71.6 Natasha secured the two twenty-dollar bills in a skirt pocket, finished her coffee and seemed about to leave. Iris decided to ask.
71.7 “Natasha,” she said. “I’m worried about my brother Wendell. He thinks he is in love with a very much younger woman…
71.8 “I was going to call, to make an appointment.” Natasha raised her eyes to look at Iris, then glanced outside at the empty garden.
71.9 She smiled. “All will resolve, Iris,” she said. “Don’t worry. But rather take good care of yourself.”
72.0 As Natasha walked quickly to her car she felt sorry about the shadow she saw around Iris. But Iris was old and old people do die.
72.1 Worse might be the emotional misery awaiting that detective…
72.2 When Zachary got back to his office he sat down at his desk. He kept hearing Natasha’s words. Was she really talking about Emma?
72.3 It was crazy. How could that woman know anything? He put it out of his mind as he tried again to reach Evie Lane by phone.
72.4 Evie answered on the ninth ring. “Detective Brown?” she said. “Sorry– I was just getting out of the shower. Had to find a towel…”
72.5 “…I was going to call you, soon as I put on some clothes.” Zachary blinked. “You coming over?” she asked.
72.6 “Miss Lane,” he said. “Could you meet me in my office at the police station, in maybe 45 minutes? Would that work for you?”

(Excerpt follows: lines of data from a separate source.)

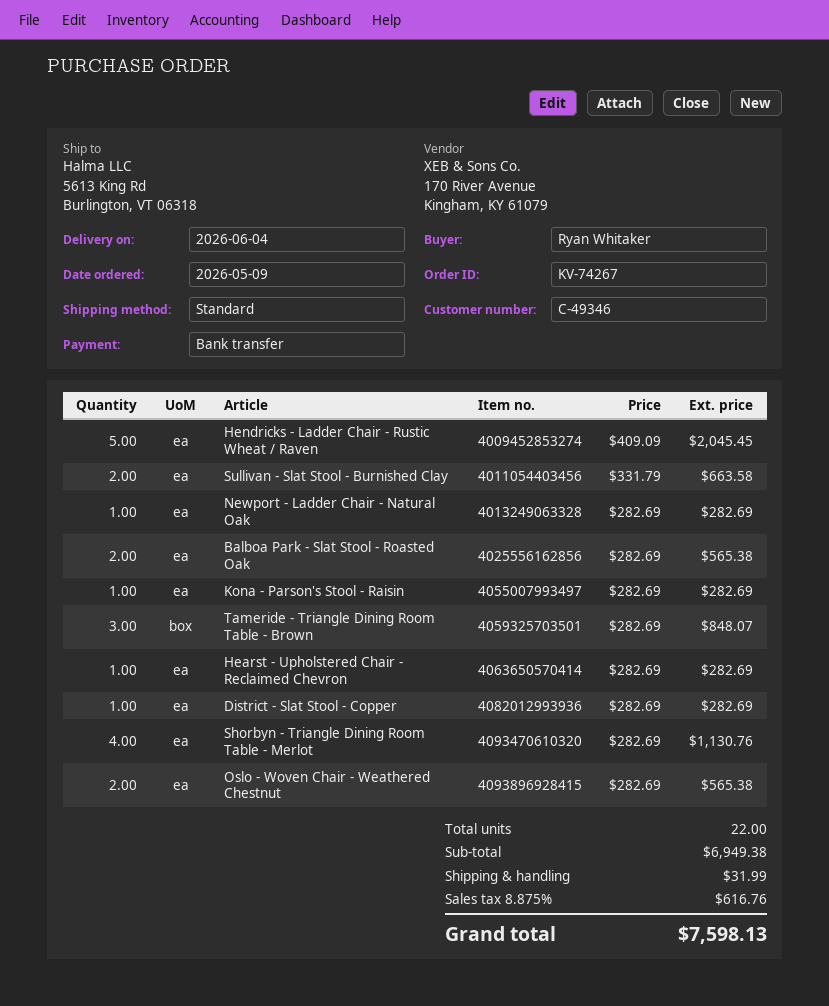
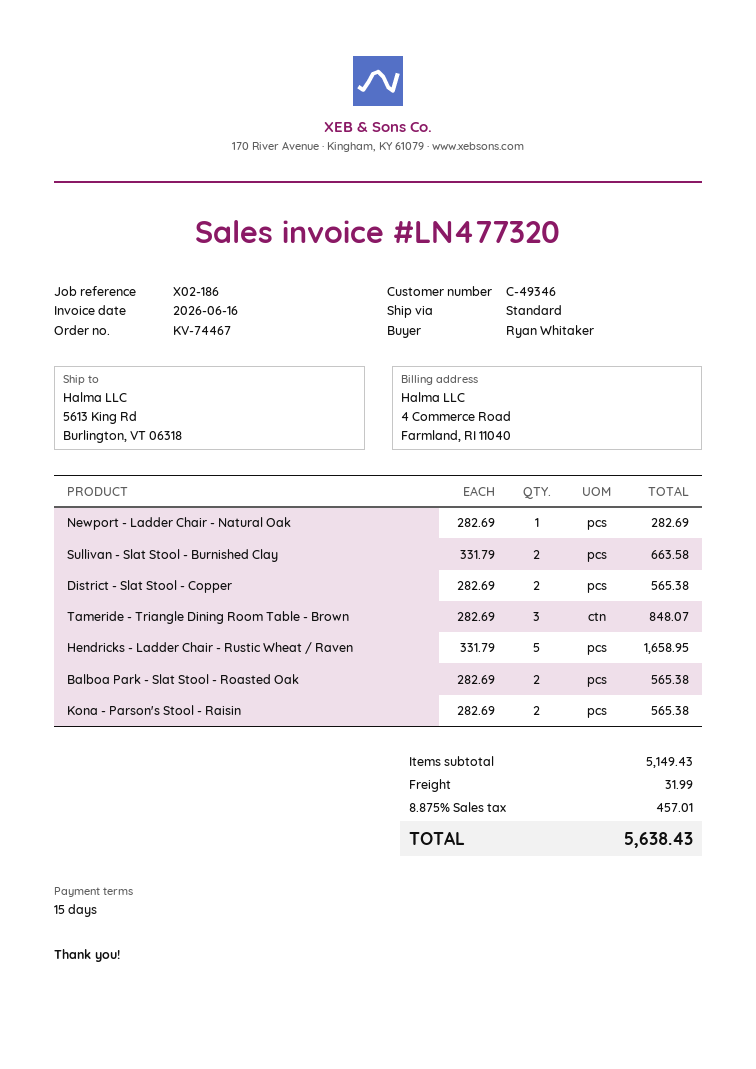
order number: KV-74267 -> KV-74467
Hendricks - Ladder Chair - Rustic Wheat / Raven: 5 x 409.09 = 2045.45 -> 5 x 331.79 = 1658.95
Kona - Parson's Stool - Raisin: 1 x 282.69 = 282.69 -> 2 x 282.69 = 565.38
Hearst - Upholstered Chair - Reclaimed Chevron: 1 x 282.69 = 282.69 -> none
District - Slat Stool - Copper: 1 x 282.69 = 282.69 -> 2 x 282.69 = 565.38
Shorbyn - Triangle Dining Room Table - Merlot: 4 x 282.69 = 1130.76 -> none
Oslo - Woven Chair - Weathered Chestnut: 2 x 282.69 = 565.38 -> none
subtotal: 6949.38 -> 5149.43
tax: 8.875% = 616.76 -> 8.875% = 457.01
total: 7598.13 -> 5638.43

72.7 “Oh sure,” Evie said, “I can do that. See you in just a bit!”
72.8 For a moment Zach feared she might arrive in her towel. THAT would impress the city hall secretaries.
72.9 He poked his head in at Owen’s office. “I’m talking to Evie Lane in my office in a few minutes. I want backup.”
73.0 Zach was disappointed when that tech kid Jeremy appeared, instead of Roberts. “I was just sent down here,” Jeremy said.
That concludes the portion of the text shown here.